After a short time living in the Davis area, Alicia Durfee and her husband moved to Fresno, where she immediately continued to develop her English fluency skills at Fresno Adult School. She was always the shining star in the class. Spending as much as twelve hours a day taking ESL classes at Fresno Adult School and studying English at home, Alicia worked diligently to improve her skills. She began her career with Fresno Unified School District as a Bilingual Instructional Aide (BIA) at a local middle school, from where she would ride the bus to Fresno Adult School to continue her advanced studies in English. Alicia consistently went the extra mile and studied until she was able to pass the CBEST test that enabled her to apply for a teaching credential. Now that she speaks much like a native speaker, she is living her dream of teaching ESL to non-English-speaking immigrants — of which she herself was one just a few years before.

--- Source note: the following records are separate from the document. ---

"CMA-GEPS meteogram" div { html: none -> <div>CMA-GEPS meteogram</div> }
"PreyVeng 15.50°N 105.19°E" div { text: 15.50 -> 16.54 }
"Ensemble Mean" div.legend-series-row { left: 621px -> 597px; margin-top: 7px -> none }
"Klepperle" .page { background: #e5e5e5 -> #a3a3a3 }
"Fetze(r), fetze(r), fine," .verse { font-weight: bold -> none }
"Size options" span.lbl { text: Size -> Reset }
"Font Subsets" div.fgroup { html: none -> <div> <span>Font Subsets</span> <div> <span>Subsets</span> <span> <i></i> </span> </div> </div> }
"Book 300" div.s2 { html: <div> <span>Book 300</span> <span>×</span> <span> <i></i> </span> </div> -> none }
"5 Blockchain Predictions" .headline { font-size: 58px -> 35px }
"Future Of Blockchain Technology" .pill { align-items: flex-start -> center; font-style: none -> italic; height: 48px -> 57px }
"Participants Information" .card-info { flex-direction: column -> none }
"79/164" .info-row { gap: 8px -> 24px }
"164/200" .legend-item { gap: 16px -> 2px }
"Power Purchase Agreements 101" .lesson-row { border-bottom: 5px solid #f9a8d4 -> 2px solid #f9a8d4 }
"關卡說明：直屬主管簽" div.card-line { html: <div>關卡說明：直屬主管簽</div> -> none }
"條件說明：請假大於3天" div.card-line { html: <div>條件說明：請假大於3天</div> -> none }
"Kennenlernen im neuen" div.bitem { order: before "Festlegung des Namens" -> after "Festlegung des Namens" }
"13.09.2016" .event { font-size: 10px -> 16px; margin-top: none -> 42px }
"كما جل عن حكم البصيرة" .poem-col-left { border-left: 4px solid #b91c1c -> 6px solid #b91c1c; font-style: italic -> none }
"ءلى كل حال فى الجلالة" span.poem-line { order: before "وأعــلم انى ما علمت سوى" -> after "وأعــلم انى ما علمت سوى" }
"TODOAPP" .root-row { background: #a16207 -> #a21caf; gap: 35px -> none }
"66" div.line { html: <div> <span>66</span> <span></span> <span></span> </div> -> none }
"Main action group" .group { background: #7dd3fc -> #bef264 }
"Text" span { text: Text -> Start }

Alicia Durfee is a prime example of someone who has benefited from adult education to further her career. Upon her arrival in California, she was able to turn to adult education programs in two different locations to access the resources that she needed to improve her skills, pursue knowledge, and seek advancement — in short, to enhance her self-worth through lifelong learning. Alicia teaches from her heart, using all her university methodology, to help her students learn. She is often the example her students need to believe that they, too, can live out their dreams in this country. She is currently being sought out by high schools in the area for a full-time position as a Spanish language instructor.
In March 2001, Alicia Durfee was one of four representatives from Fresno Adult School to meet with then-Governor Davis to persuade him not to consolidate adult education into the Community College System. Thanks to the efforts of students like Alicia, Governor Davis rescinded his consolidation proposal. Her passion for learning, coupled with her active efforts to better herself, have served as a solid role model for others who have chosen adult education as their hope for the future.